FE comparison website leaves users ‘confused’

An independent review has branded the government’s £30m FE Choices website “bland” and “ambiguous”.

The site, which compares the performance of providers, was criticised by unions in June when it was discovered that only 6,230 people had looked at it since its launch six months earlier. The Taxpayer’s Alliance said the site was “pointless”.

The Skills Funding Agency (SFA) called in London-based consultants Bunnyfoot in March. Its  review said testers were left scratching their heads over figures that “didn’t add up” and confusing statistics about what learners went on to do after their courses.

It’s bland, it doesn’t look like it’s trying to appeal to younger people/students,”

“Participants displayed confusion when reading and analysing the data shown. Many said that it ‘didn’t add up’ and were unsure how percentages were arrived at,” said the report.

One site user told Bunnyfoot: “The percentages on their own don’t mean anything, there needs to be more.”

The consultancy firm recommended that more information on the figures was needed, such as whether a percentage was “very good”.
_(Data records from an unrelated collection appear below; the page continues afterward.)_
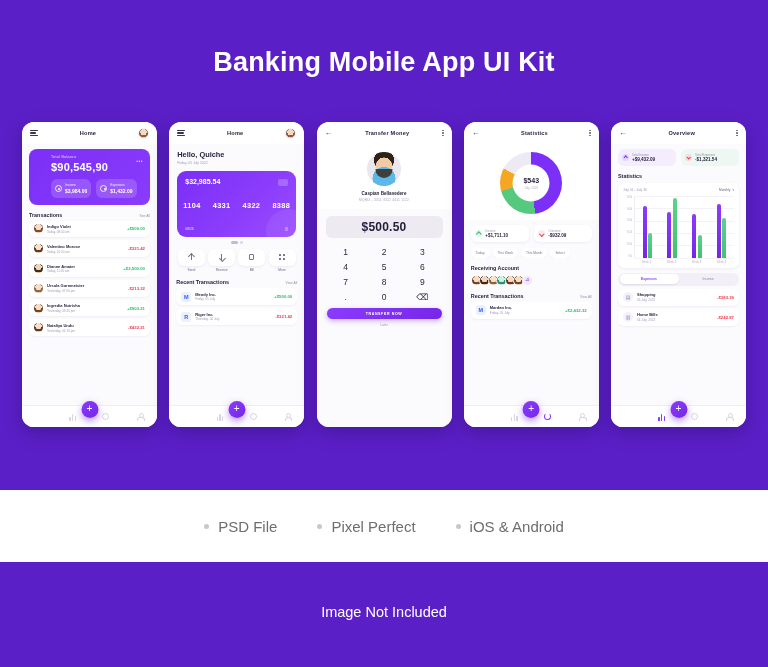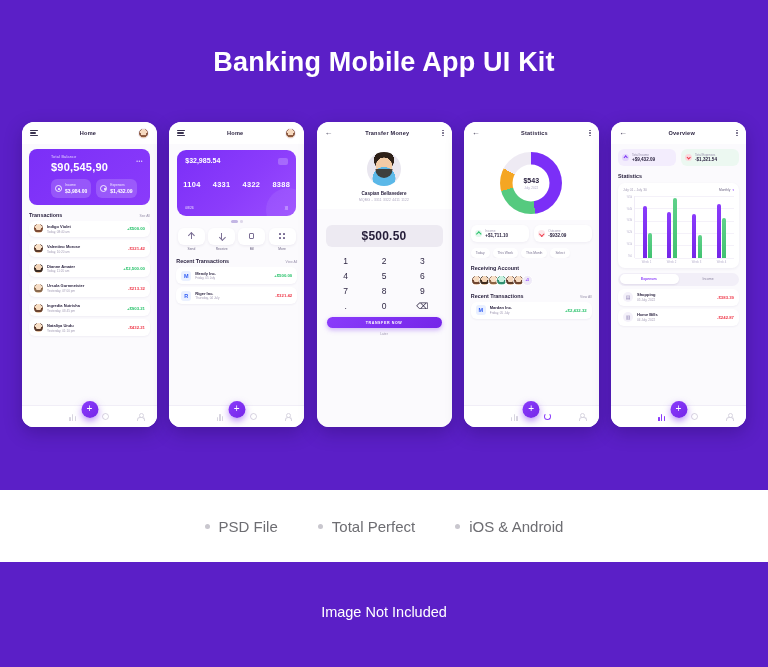--- a/index.html
+++ b/index.html
@@ -457,6 +457,10 @@
         <div class="avatar-sm"></div>
       </div>
       <div class="body">
+        <div class="greet">
+          <div class="greet-h">Hello, Quiche</div>
+          <div class="greet-d">Friday, 05 July 2022</div>
+        </div>
         <div class="cc">
           <div class="cc-amt">$32,985.54</div>
           <div class="cc-chip"></div>

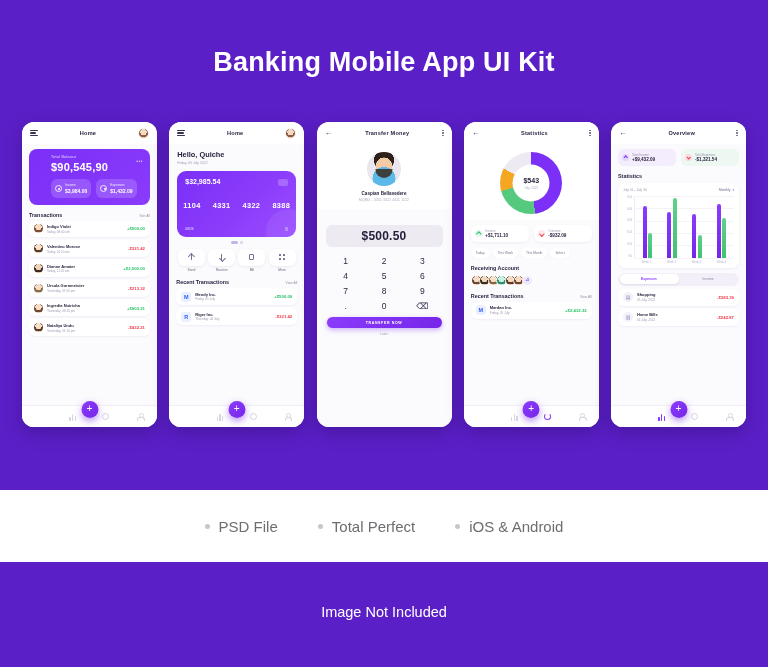--- a/index.html
+++ b/index.html
@@ -186,7 +186,7 @@
   .tm-name{font-size:4.6px;font-weight:bold;color:#2b2340;margin-top:5px;}
   .tm-acct{font-size:3.3px;color:#aba4bd;margin-top:2px;letter-spacing:.2px;}
   .amt-box{
-    margin:16px 9px 0;background:#edeaf2;border-radius:6px;height:22px;
+    margin:7px 9px 0;background:#edeaf2;border-radius:6px;height:22px;
     display:flex;align-items:center;justify-content:center;
     font-size:12px;font-weight:bold;color:#241c38;letter-spacing:.2px;
   }

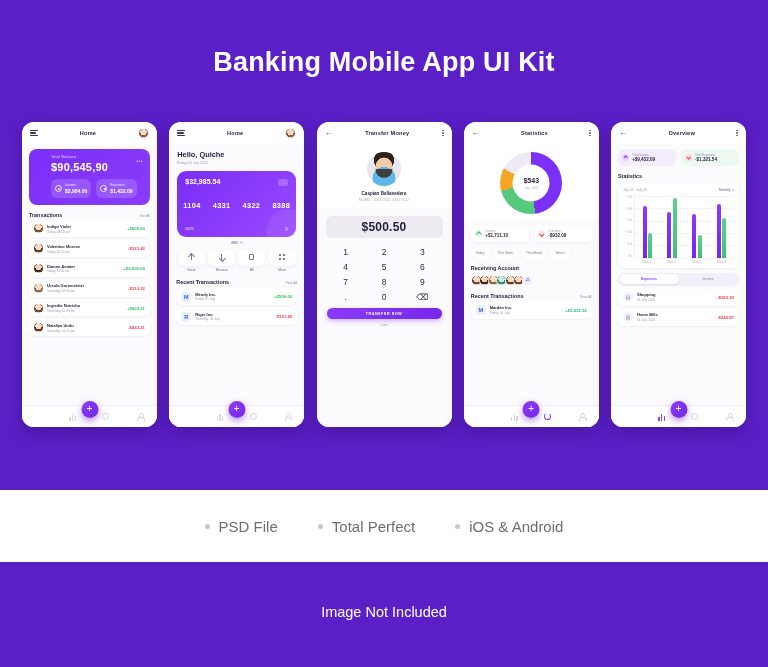--- a/index.html
+++ b/index.html
@@ -831,7 +831,7 @@
     </div>
     <div class="feat">
       <i></i>
-      <span>Total Perfect</span>
+      <span>Pixel Perfect</span>
     </div>
     <div class="feat">
       <i></i>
But the SFA said “judgmental text” would not be used. “There has been a long-standing policy decision, agreed by the sector, that the SFA will not give judgments (grades, comments, etc) on scores achieved by providers,” said a spokesperson.

Users similarly misinterpreted the site’s purpose. “Most expected to see information relating to courses as well as general provider information,” said the report.

The site’s appearance was also criticised. “It’s bland, it doesn’t look like it’s trying to appeal to younger people/students,” said one tester.

Bunnyfoot recommended more colour and graphs to show figures. The SFA said improvements would start early next year.

Overall, the consultancy firm said FE Choices was well received. “In terms of usability, participants were seen to navigate and interact with the site easily. The ability to search for this type of information and compare organisations was liked and said to be useful,” the report said.

It is understood that delegates at an Association of Colleges conference in September questioned the similarity of FE Choices and Ofsted’s Learner View website, which draws together the opinion of students to rate providers.

However, the SFA pointed to differences between the two sites. A spokesperson said: “The Ofsted website focuses on learner feedback and Ofsted inspections.

“The agency believes that the combined effect of this information and the agency’s FE Choices website will further strengthen the breadth of information available to help the consumer make better, more informed choices.”